INFORMATION:
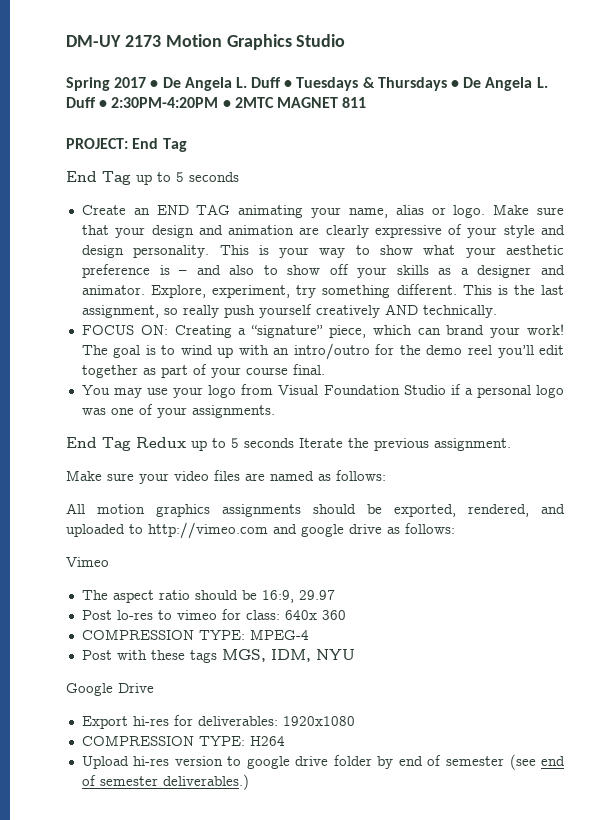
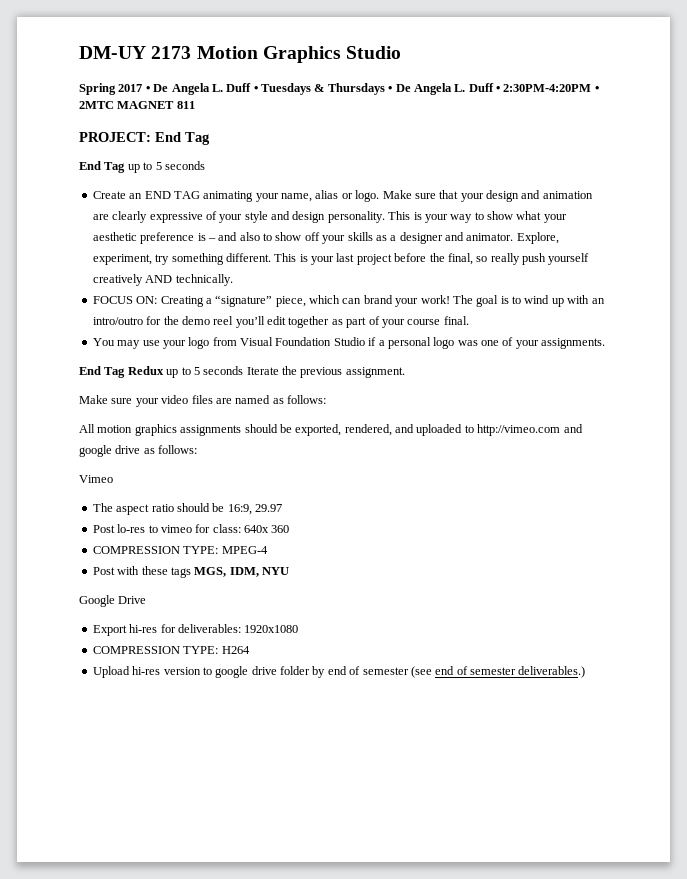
[513,285,564,295] [81,305,159,318] the last assignment, -> [311,253,473,265] your last project before the final,

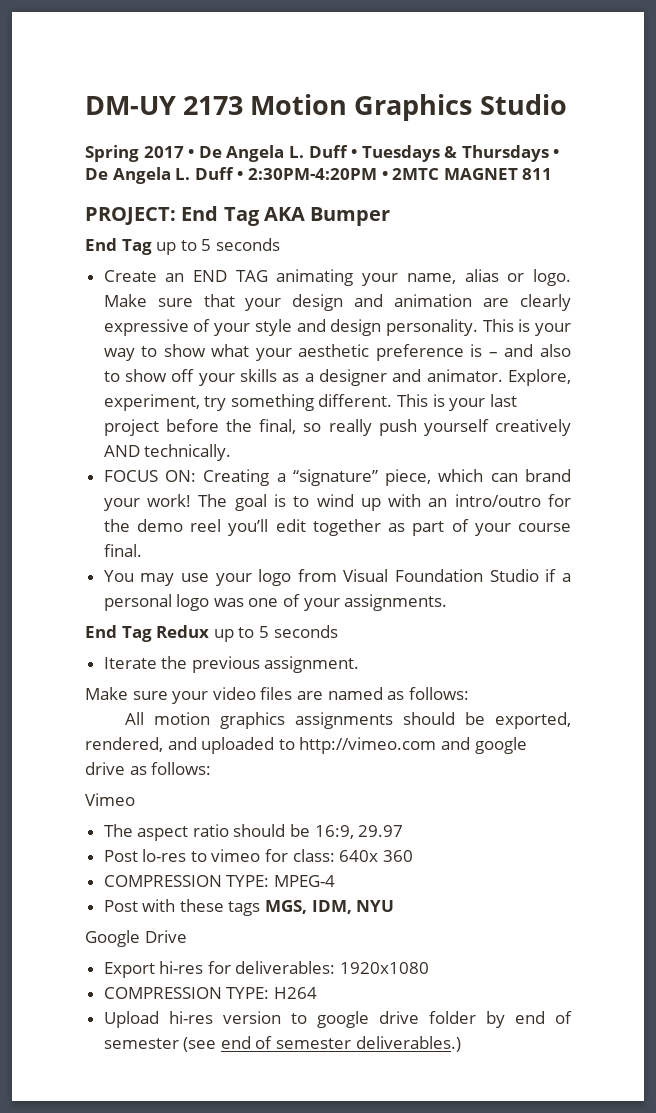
(210, 138) none -> [263,207,391,226] AKA Bumper
(244, 370) none -> (338, 631) //

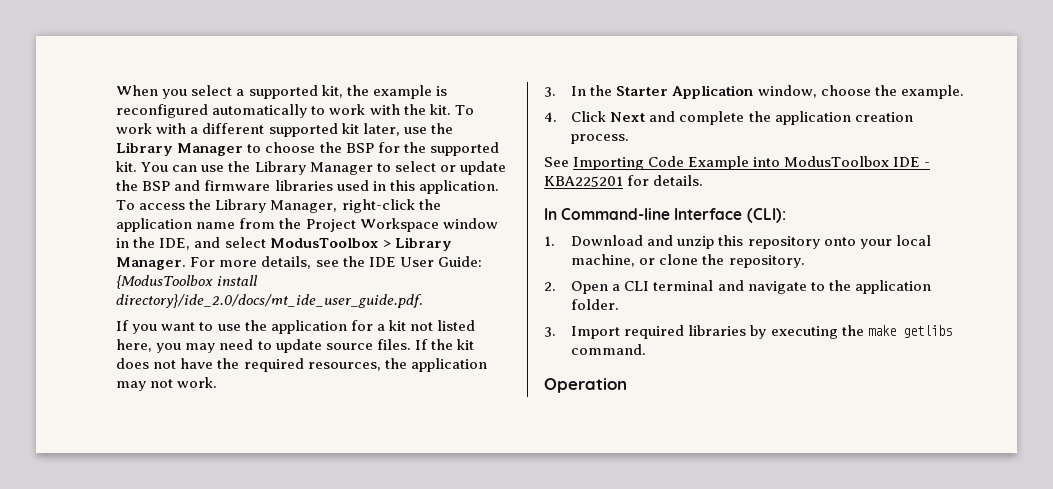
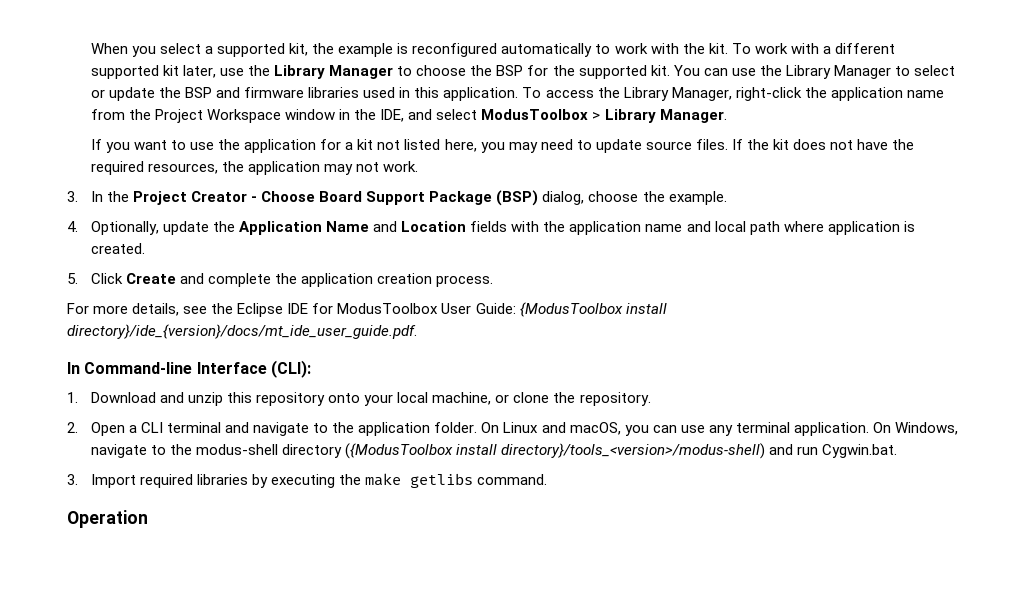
[190,256,482,269] [116,275,259,289] [116,294,424,308] For more details, see the IDE User Guide: {ModusToolbox install directory}/ide_2.0/docs/mt_ide_user_guide.pdf. -> (727, 116) none
[616,85,964,99] [544,111,646,122] Starter Application window, choose the example. // 4. Click Next -> [132,190,727,206] [67,221,915,235] [90,243,145,254] [67,273,176,284] Project Creator - Choose Board Support Package (BSP) dialog, choose the example. // 4. Optionally, update the Application Name and Location fields with the application name and local path where application is created. // 5. Click Create
[544,156,931,170] [544,175,704,187] See Importing Code Example into ModusToolbox IDE - KBA225201 for details. -> [67,302,667,317] [67,324,417,339] For more details, see the Eclipse IDE for ModusToolbox User Guide: {ModusToolbox install directory}/ide_{version}/docs/mt_ide_user_guide.pdf.
(620, 304) none -> [481,422,958,436] [90,443,898,459] On Linux and macOS, you can use any terminal application. On Windows, navigate to the modus-shell directory ({ModusToolbox install directory}/tools_<version>/modus-shell) and run Cygwin.bat.

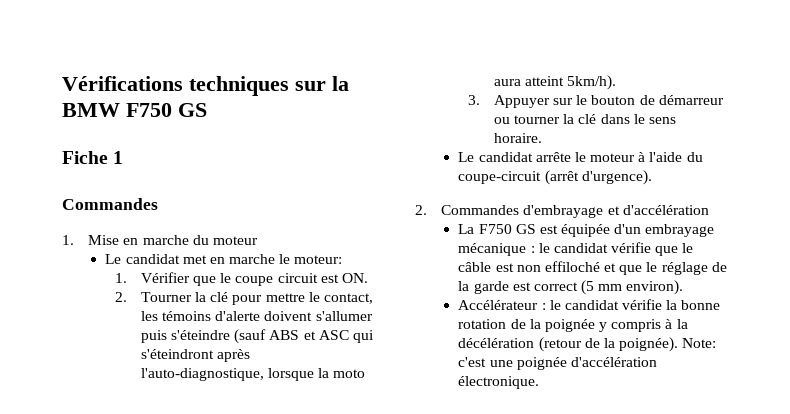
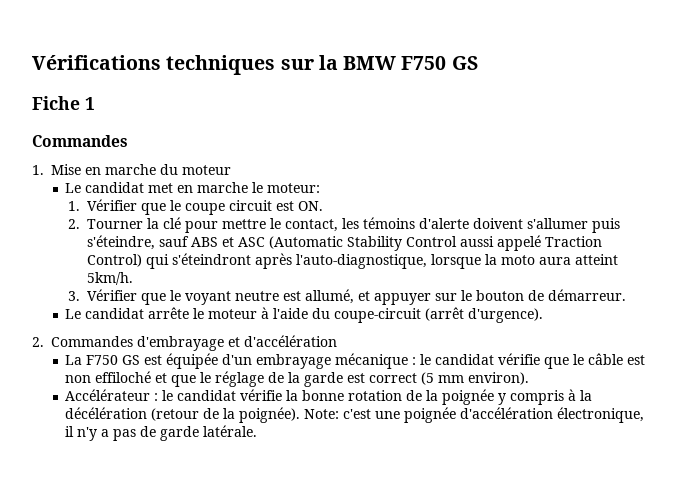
[170,329,267,344] s'éteindre (sauf -> [87,235,190,250] s'éteindre, sauf
(349, 335) none -> [269,235,603,251] [87,254,143,267] (Automatic Stability Control aussi appelé Traction Control)
[567,75,617,90] 5km/h). -> [87,272,134,285] 5km/h.
[493,95,724,108] [493,114,676,124] [493,133,542,143] Appuyer sur le bouton de démarreur ou tourner la clé dans le sens horaire. -> [87,289,627,305] Vérifier que le voyant neutre est allumé, et appuyer sur le bouton de démarreur.
[458,376,540,389] électronique. -> [557,407,645,423] [65,425,258,441] électronique, il n'y a pas de garde latérale.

YOUR GOAL: For the material above, give again only the lines starting at the line that contains "(210, 138) none" and ending at the line that contains "[616,85,964,99] [544,111,646,122] Starter". Pictures do not belong in the copy.

ANSWER TO THIS PROBLEM:
(210, 138) none -> [263,207,391,226] AKA Bumper
(244, 370) none -> (338, 631) //

[190,256,482,269] [116,275,259,289] [116,294,424,308] For more details, see the IDE User Guide: {ModusToolbox install directory}/ide_2.0/docs/mt_ide_user_guide.pdf. -> (727, 116) none
[616,85,964,99] [544,111,646,122] Starter Application window, choose the example. // 4. Click Next -> [132,190,727,206] [67,221,915,235] [90,243,145,254] [67,273,176,284] Project Creator - Choose Board Support Package (BSP) dialog, choose the example. // 4. Optionally, update the Application Name and Location fields with the application name and local path where application is created. // 5. Click Create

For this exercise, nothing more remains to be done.